I also believe that there is nothing wrong with wanting a "good life." My problem is with blaming the the black underclass for getting in the way of that. Why not blame city and state governments for not providing our neighborhoods with the same protections and resources that are offered in white neighborhoods. There are mixed income white neighborhoods. These neighborhoods, for some reason, seem to be functioning just fine. Is it because the black poor is somehow different than the white poor?


Chauncey: I’ve always said that one can still see the effects of slavery, and it’s been how many years—almost 400? I understand what you’re saying as people practically embrace poverty as if we’re in some sort of caste system. I think the government and it’s systematic practices against poor black folks has a huge part to do with the internalization of poverty. Once it’s ingrained in a person that they ‘can’t get out of the hood’ and they’re ‘just like Pookie and them,’ then they start to believe it. Should they want more? Yes. Will they get more?
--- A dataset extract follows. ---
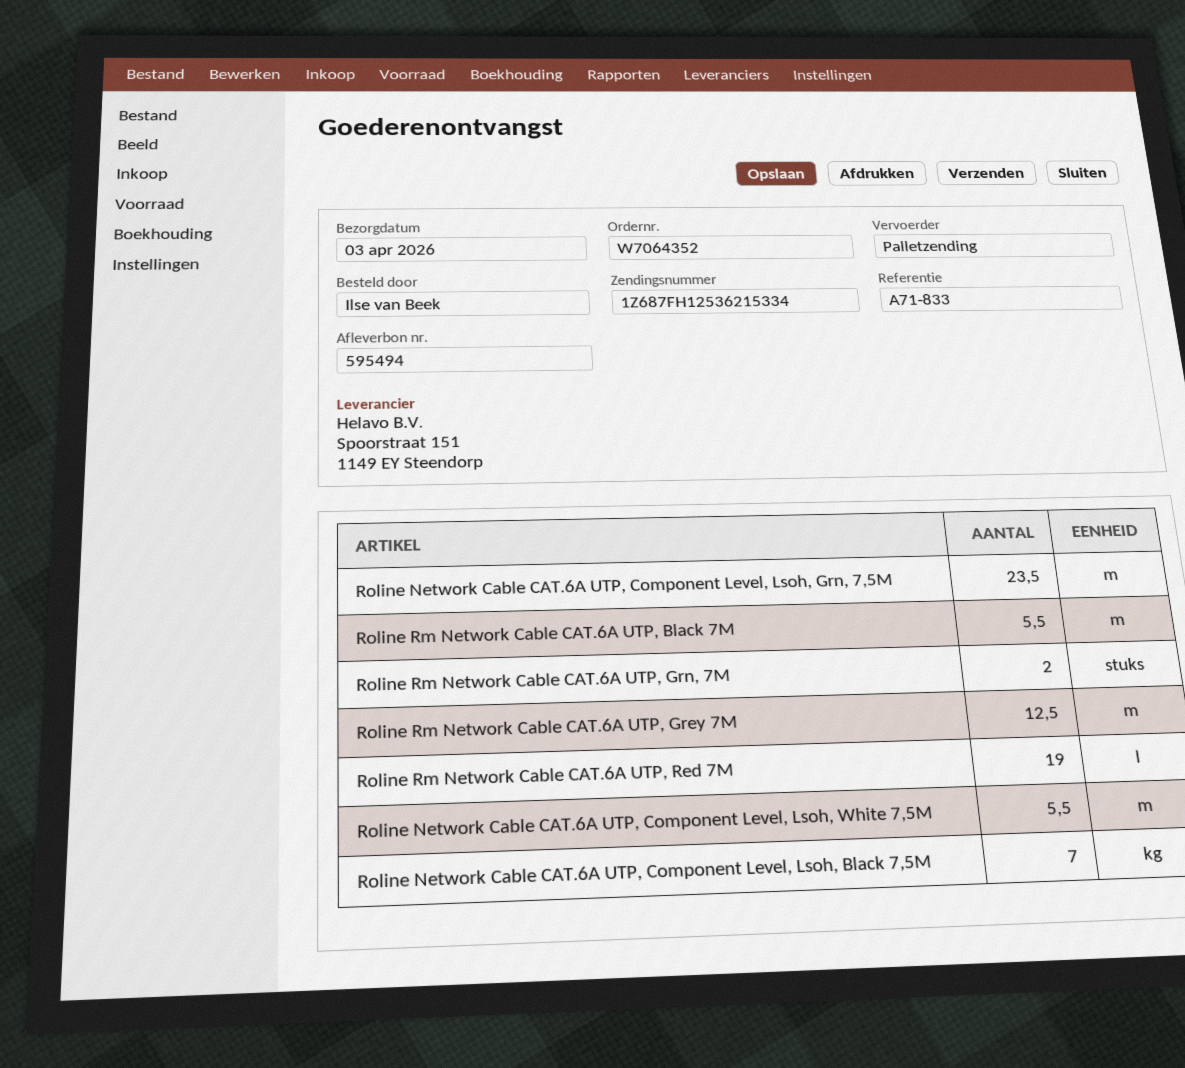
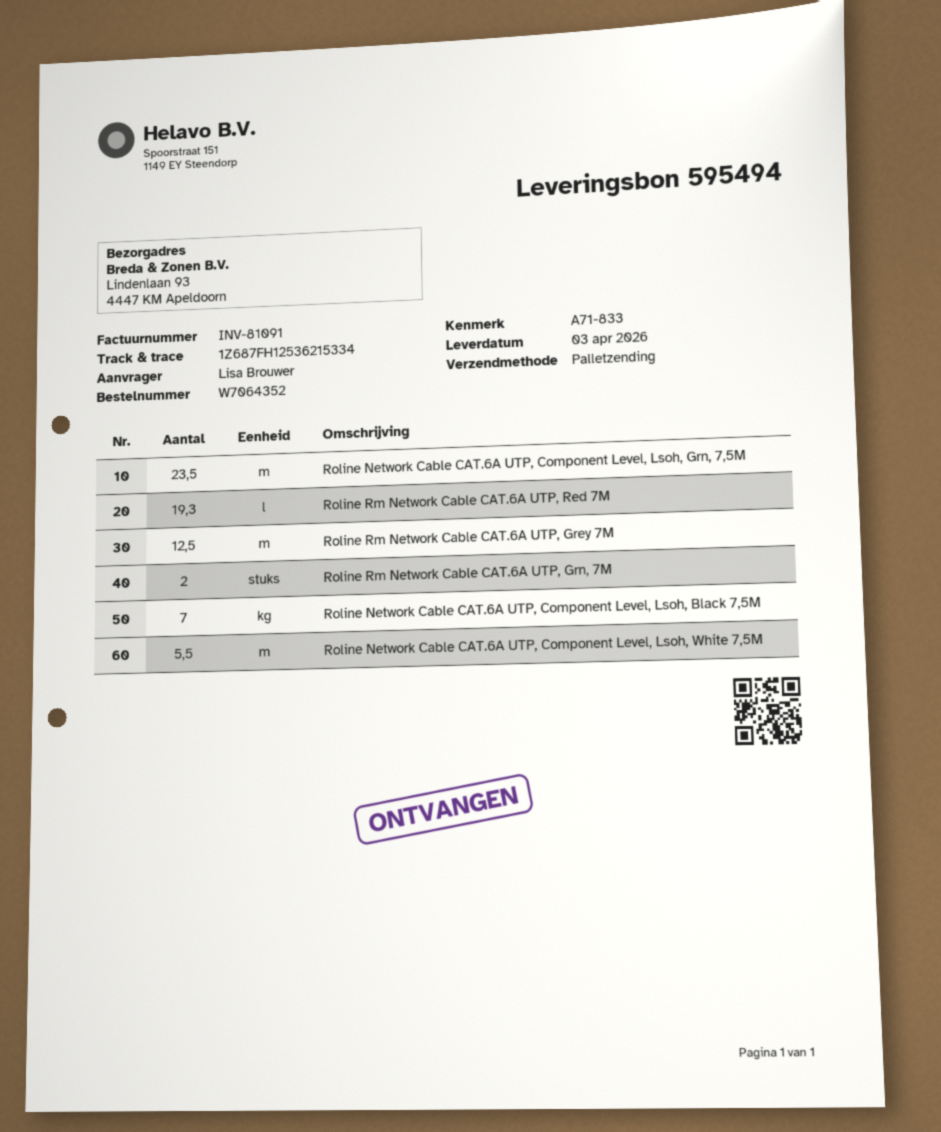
ordered by: Ilse van Beek -> Lisa Brouwer
Roline Rm Network Cable CAT.6A UTP, Black 7M: 5.5 -> none
Roline Rm Network Cable CAT.6A UTP, Red 7M: 19 -> 19.3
Only if they move past the negative (institutionalized racism, classism, sexism, and other isms) will they ever reach the positive (a life that isn’t dependant upon governmental handouts). I, like many other like-minded black people, do not like to be ‘broke.’ That’s why I work harder to get where I need to be. However, as you said, some black people don’t have shame and instead, look for a handout.

I know far too well how living off the government can become a lifestyle for many, when in fact, it should be a stone to step on and jump your tail off of when you get a job. I believe there is nothing greater than making your own moolah, but there are those who’d rather leech off others. We are doing a great damage to children when we do not enforce a proper work ethic in them, and do not instill pride in them. Furthermore, although I sadly still see (sorry for the alliteration) the effects of slavery, I can only pray that the children of tomorrow and the adults of today will move past this ‘plantation mentality’ and see that we are doing further damage to ourselves when we’d rather sit back and collect checks, rather than earn them.

Zora, the black poor is very much different from the white poor, as they have a double negative to face: being BLACK and POOR. Society is often quick to help the white poor than the black poor because of their "white privilege." A person can change their socioeconomic status, but they cannot change their color.

Anonymous said...

Now listen. You animals in section 8 do cause crime. I live in a small town that had 0 crime up until 8 years ago. My town has over 16 section 8 neighborhoods and we have 6 murders at least every single year. The respectable hard working people (white) moved away when their property value hit rock bottom, and many businesses closed shop. GET A FUCKING JOB! I am going to make sure to get rid of section 8 and make you fuckin chimps get a real job and not mooch off the system. It is my tax dollars that put a roof over your heads so straighten up!